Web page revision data
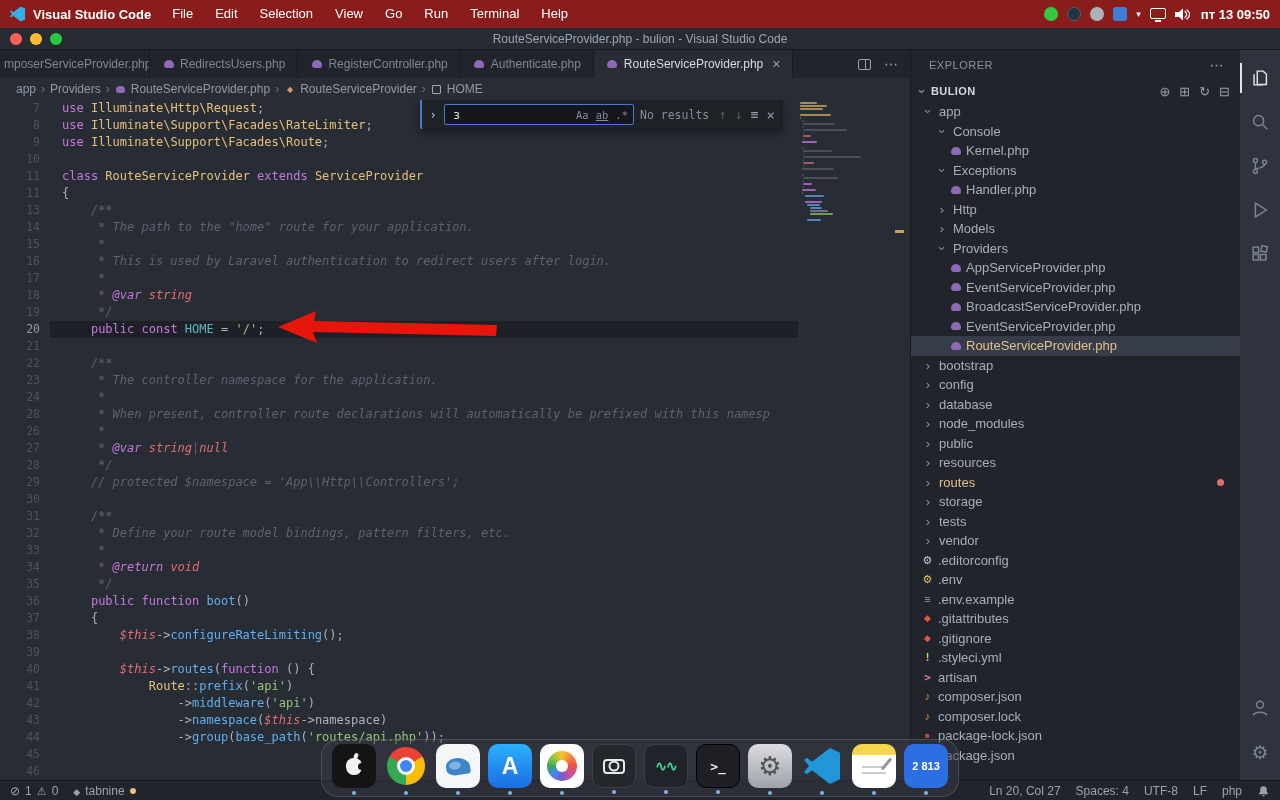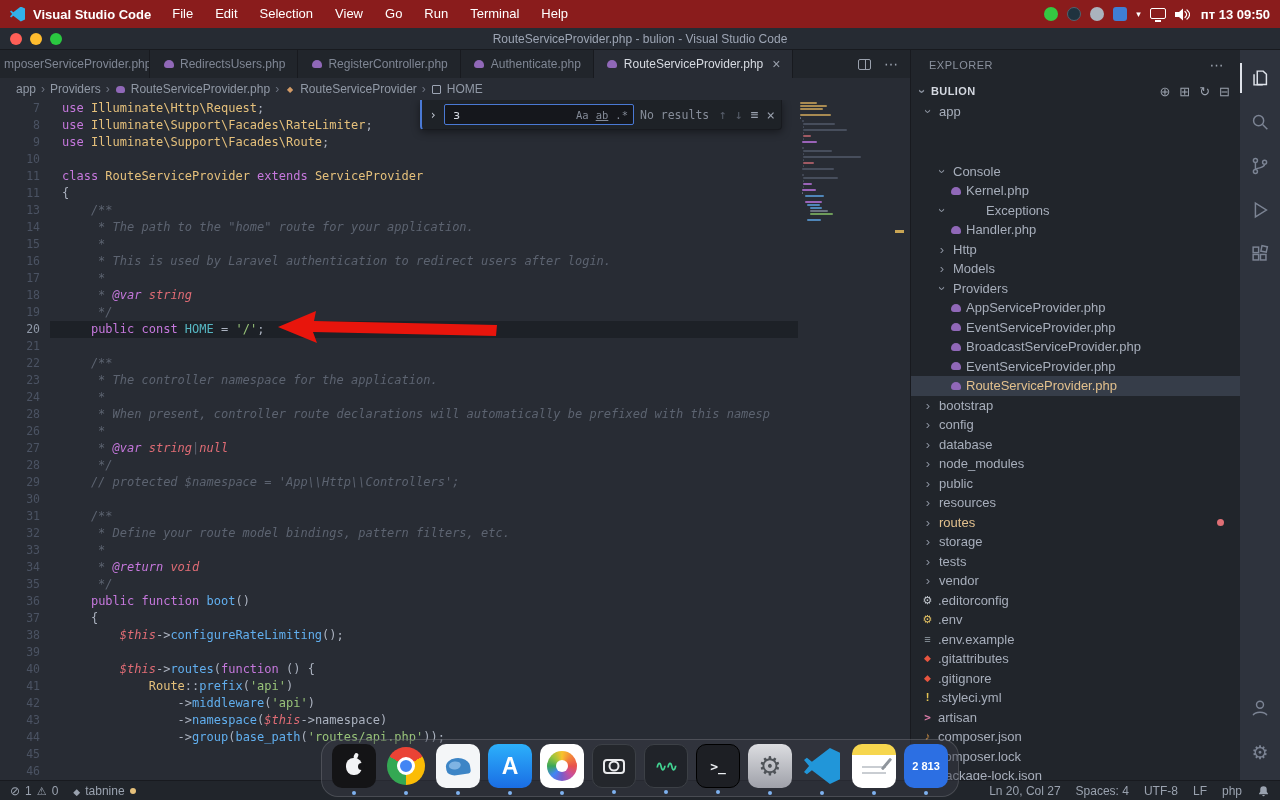--- a/index.html
+++ b/index.html
@@ -403,29 +403,29 @@
           <span class="ico-newfolder"></span>
           <span class="ico-refresh"></span>
           <span class="ico-collapse"></span>
         </span>
       </div>
       <div class="tree" id="tree">
           <div class="trow" style="padding-left: 10px;">
             <span class="chev open"></span>
             <span class="tlabel">app</span>
           </div>
-          <div class="trow" style="padding-left: 24px; margin-top: 40px;">
+          <div class="trow" style="padding-left: 24px;">
             <span class="chev open"></span>
             <span class="tlabel">Console</span>
           </div>
           <div class="trow" style="padding-left: 38px;">
             <span class="fico ico-php"></span>
             <span class="tlabel">Kernel.php</span>
           </div>
-          <div class="trow" style="padding-left: 24px; gap: 33px;">
+          <div class="trow" style="padding-left: 24px;">
             <span class="chev open"></span>
             <span class="tlabel">Exceptions</span>
           </div>
           <div class="trow" style="padding-left: 38px;">
             <span class="fico ico-php"></span>
             <span class="tlabel">Handler.php</span>
           </div>
           <div class="trow" style="padding-left: 24px;">
             <span class="chev"></span>
             <span class="tlabel">Http</span>

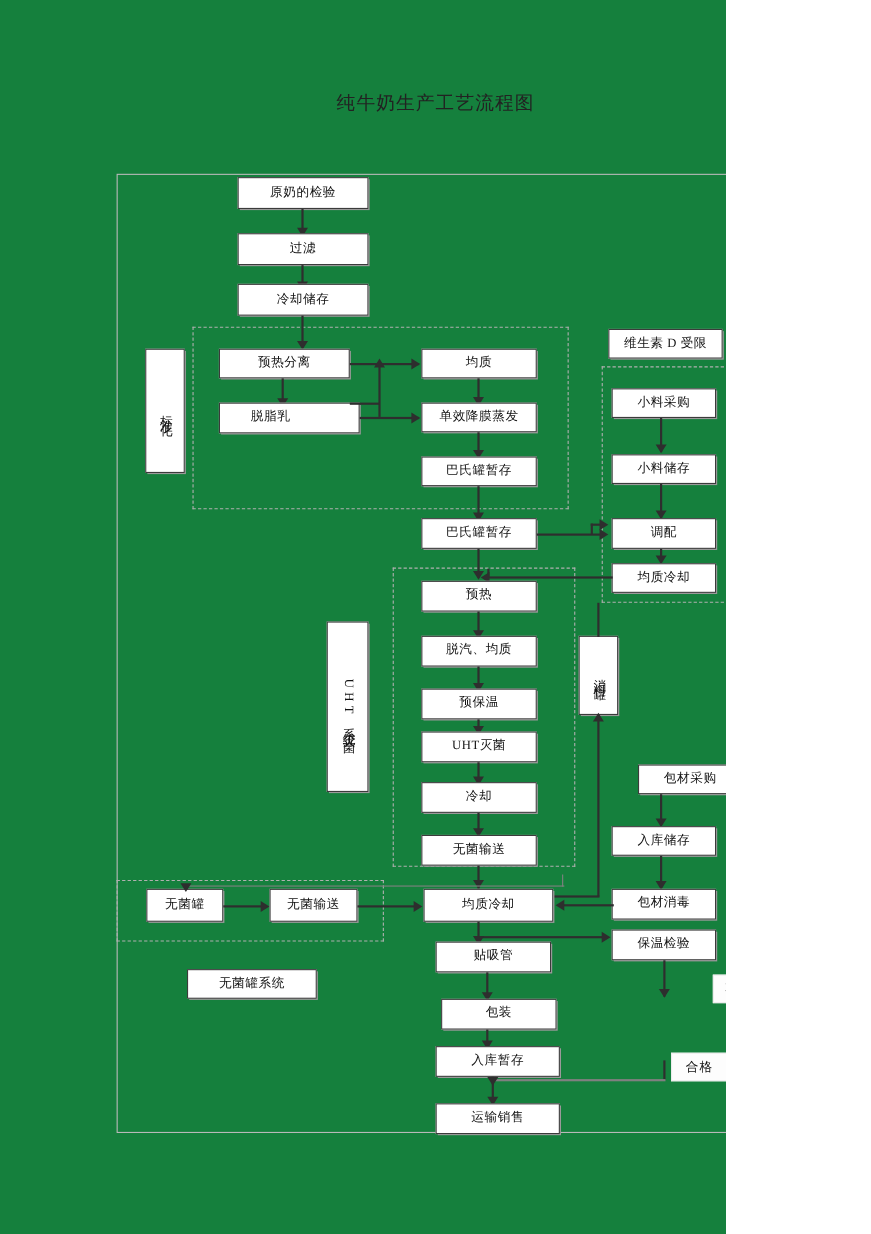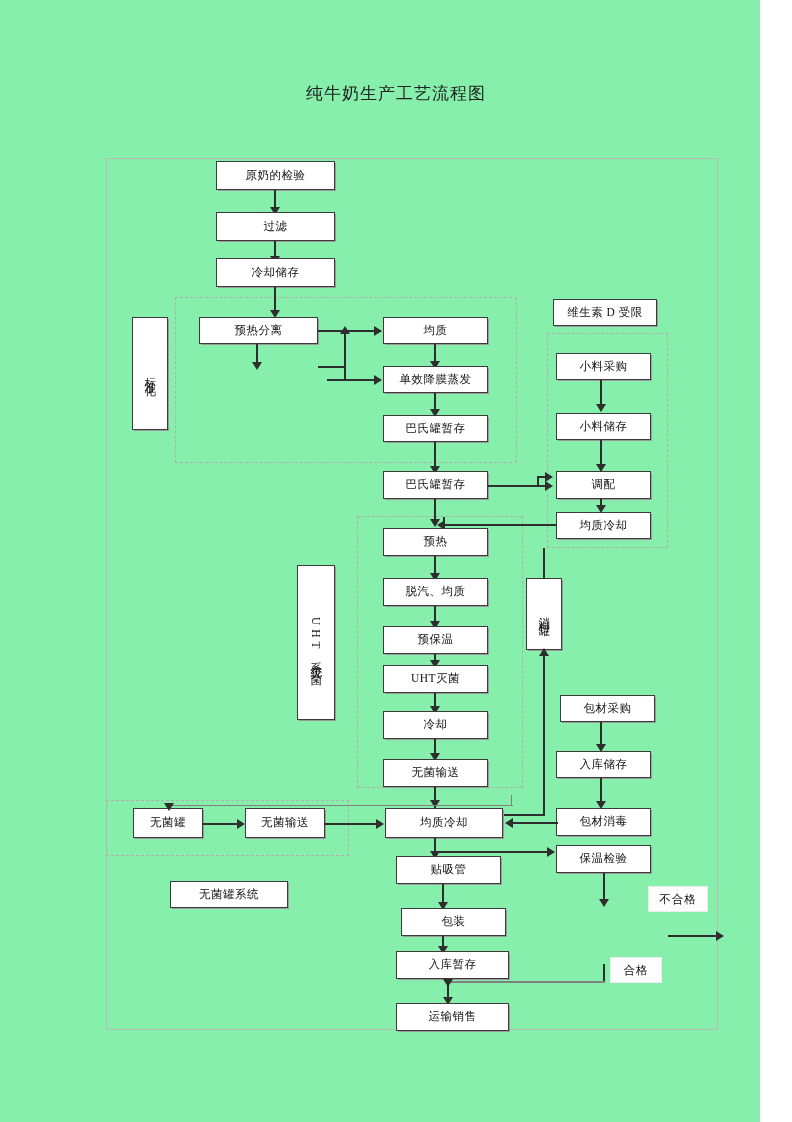--- a/index.html
+++ b/index.html
@@ -1,17 +1,17 @@
 <!DOCTYPE html>
 <html><head>
 <meta charset="utf-8">
 <style>
   html,body{margin:0;padding:0;background:#fff;}
   body{width:792px;height:1122px;font-family:"Liberation Serif","DejaVu Serif",serif;color:#1a1a1a;}
-  #page{position:relative;width:760px;height:1122px;overflow:hidden;background:#86efac;}
+  #page{position:relative;width:660px;height:1122px;overflow:hidden;background:#15803d;}
 
   #title{
     position:absolute;left:0;top:82px;width:792px;text-align:center;
     font-size:17px;letter-spacing:1px;color:#222;
   }
 
   #frame{
     position:absolute;left:106px;top:158px;width:612px;height:872px;
     border:1px solid #b9b9b9;box-sizing:border-box;
   }
@@ -90,20 +90,23 @@
   <div class="node" style="left:132px;top:317px;width:36px;height:113px;">
     <span class="vtext">标准化</span>
   </div>
 
   <div class="node" style="left:199px;top:317px;width:119px;height:27px;">
     <span>预热分离</span>
   </div>
   <div class="ln lnv" style="left:256px;top:344px;height:23px;"></div>
   <div class="arw down" style="left:252px;top:362px;"></div>
 
+  <div class="node" style="left:199px;top:366px;width:128px;height:28px;">
+    <span style="margin-right:34px;">脱脂乳</span>
+  </div>
 
   <div class="node" style="left:383px;top:317px;width:105px;height:27px;">
     <span>均质</span>
   </div>
   <div class="ln lnv" style="left:434px;top:344px;height:23px;"></div>
   <div class="arw down" style="left:430px;top:361px;"></div>
 
   <div class="node" style="left:383px;top:366px;width:105px;height:27px;">
     <span>单效降膜蒸发</span>
   </div>
@@ -211,21 +214,21 @@
   <div class="arw down" style="left:430px;top:800px;"></div>
 
   <div class="node" style="left:526px;top:578px;width:36px;height:72px;">
     <span class="vtext">消料罐</span>
   </div>
   <div class="ln lnv" style="left:543px;top:548px;height:31px;"></div>
   <div class="ln lnv" style="left:543px;top:650px;height:165px;"></div>
   <div class="arw up" style="left:539px;top:648px;"></div>
   <div class="ln lnh" style="left:503px;top:814px;width:42px;"></div>
 
-  <div class="node" style="left:560px;top:695px;width:95px;height:27px;">
+  <div class="node" style="left:580px;top:695px;width:95px;height:27px;">
     <span>包材采购</span>
   </div>
   <div class="ln lnv" style="left:600px;top:722px;height:28px;"></div>
   <div class="arw down" style="left:596px;top:744px;"></div>
 
   <div class="node" style="left:556px;top:751px;width:95px;height:27px;align-items:center;">
     <span>入库储存</span>
   </div>
   <div class="ln lnv" style="left:600px;top:778px;height:29px;"></div>
   <div class="arw down" style="left:596px;top:801px;"></div>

• **Task description**: Find the string "center" in the records, then copy each line where it occurs.

• **Written solution**:
     position:absolute;left:0;top:82px;width:792px;text-align:center;
   <div class="node" style="left:556px;top:751px;width:95px;height:27px;align-items:center;">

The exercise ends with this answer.